Quelle a été l’intuition fondatrice de ce pèlerinage ?
Sandrine Berthelot : Au départ, nous voulions simplement confier une intention au sanctuaire de La Salette. Nous traversions alors une période d’incertitude dans notre communauté et nous avons proposé de monter auprès de Notre-Dame pour prier ensemble. Cette première journée a été vécue avec une telle ferveur que les participants nous ont demandé de recommencer. C’est ainsi qu’est né ce pèlerinage.
En quatre éditions, il a pris une ampleur inattendue…

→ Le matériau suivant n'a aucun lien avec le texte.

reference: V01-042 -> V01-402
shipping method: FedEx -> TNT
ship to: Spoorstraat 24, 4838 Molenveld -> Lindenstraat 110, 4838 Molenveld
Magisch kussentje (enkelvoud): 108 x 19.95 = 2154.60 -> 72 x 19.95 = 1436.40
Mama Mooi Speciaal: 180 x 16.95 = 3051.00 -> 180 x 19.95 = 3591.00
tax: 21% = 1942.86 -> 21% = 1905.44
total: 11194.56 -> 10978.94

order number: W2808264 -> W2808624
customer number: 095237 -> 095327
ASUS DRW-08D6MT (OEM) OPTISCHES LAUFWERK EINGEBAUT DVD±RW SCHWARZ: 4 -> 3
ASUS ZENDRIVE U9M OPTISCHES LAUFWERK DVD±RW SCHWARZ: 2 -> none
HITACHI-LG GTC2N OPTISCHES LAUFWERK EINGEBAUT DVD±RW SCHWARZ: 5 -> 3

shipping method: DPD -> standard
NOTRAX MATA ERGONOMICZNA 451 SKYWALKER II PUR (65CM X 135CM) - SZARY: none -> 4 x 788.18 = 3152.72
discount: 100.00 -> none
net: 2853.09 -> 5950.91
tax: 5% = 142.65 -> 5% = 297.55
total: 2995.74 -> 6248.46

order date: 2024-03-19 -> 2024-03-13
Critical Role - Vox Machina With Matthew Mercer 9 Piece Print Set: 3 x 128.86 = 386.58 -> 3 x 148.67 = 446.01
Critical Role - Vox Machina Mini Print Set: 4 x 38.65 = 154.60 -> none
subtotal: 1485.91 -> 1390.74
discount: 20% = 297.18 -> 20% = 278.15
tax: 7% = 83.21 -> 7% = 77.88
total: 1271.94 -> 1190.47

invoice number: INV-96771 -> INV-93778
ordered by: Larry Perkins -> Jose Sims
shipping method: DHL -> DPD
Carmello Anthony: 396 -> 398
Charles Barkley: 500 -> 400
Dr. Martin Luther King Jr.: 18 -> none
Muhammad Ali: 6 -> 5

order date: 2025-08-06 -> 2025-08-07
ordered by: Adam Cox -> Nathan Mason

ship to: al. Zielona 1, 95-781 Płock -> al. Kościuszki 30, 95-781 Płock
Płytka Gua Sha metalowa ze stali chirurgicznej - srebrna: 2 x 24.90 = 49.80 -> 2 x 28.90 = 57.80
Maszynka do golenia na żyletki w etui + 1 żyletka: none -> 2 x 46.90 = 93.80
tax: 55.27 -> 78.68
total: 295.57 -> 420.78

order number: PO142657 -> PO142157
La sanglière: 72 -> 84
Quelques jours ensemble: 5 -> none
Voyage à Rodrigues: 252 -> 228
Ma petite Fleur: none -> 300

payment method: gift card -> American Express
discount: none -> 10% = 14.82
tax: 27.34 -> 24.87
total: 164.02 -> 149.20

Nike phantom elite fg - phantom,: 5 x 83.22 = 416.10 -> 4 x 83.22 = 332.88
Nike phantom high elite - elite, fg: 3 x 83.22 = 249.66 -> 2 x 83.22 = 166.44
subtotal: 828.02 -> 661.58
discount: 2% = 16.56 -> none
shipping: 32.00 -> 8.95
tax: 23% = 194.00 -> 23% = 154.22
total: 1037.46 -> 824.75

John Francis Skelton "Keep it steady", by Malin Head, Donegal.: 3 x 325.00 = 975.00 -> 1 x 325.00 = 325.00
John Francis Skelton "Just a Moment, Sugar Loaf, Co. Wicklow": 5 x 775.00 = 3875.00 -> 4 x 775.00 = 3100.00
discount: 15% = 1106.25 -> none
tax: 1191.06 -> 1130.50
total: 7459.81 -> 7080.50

Les deux premières années, nous étions une trentaine. Depuis 2025, nous approchons la centaine de pèlerins. Cela tient sans doute à une meilleure organisation, mais aussi au désir de nombreux fidèles de vivre un pèlerinage à taille humaine, centré sur la prière, la marche et le message de La Salette. Nous accueillons des familles, des jeunes, mais aussi des personnes âgées qui viennent parfois de très loin.
Quelle place occupe la marche dans cette démarche ?
Nous empruntons le chemin qu’ont parcouru Mélanie et Maximin depuis les environs de Corps jusqu’au lieu de l’apparition. Ceux qui ne peuvent pas marcher rejoignent directement le sanctuaire où un chemin de croix et des temps de prière leur sont proposés. La journée comprend également un enseignement spirituel donné par un prêtre de la Fraternité Saint-Pierre, un salut au Saint-Sacrement et la célébration de la messe dans le rite traditionnel.
Vous insistez sur la transmission du « message intégral » de La Salette. Pourquoi ?
Parce que nous sommes convaincus que ce message conserve aujourd’hui toute sa force. La Salette est un appel exigeant à revenir vers Dieu. La Vierge interpelle chacun sur sa vie chrétienne – la fidélité dans la prière, la pratique des sacrements – et rappelle avec force l’exigence de sainteté, tant pour les fidèles que pour les prêtres.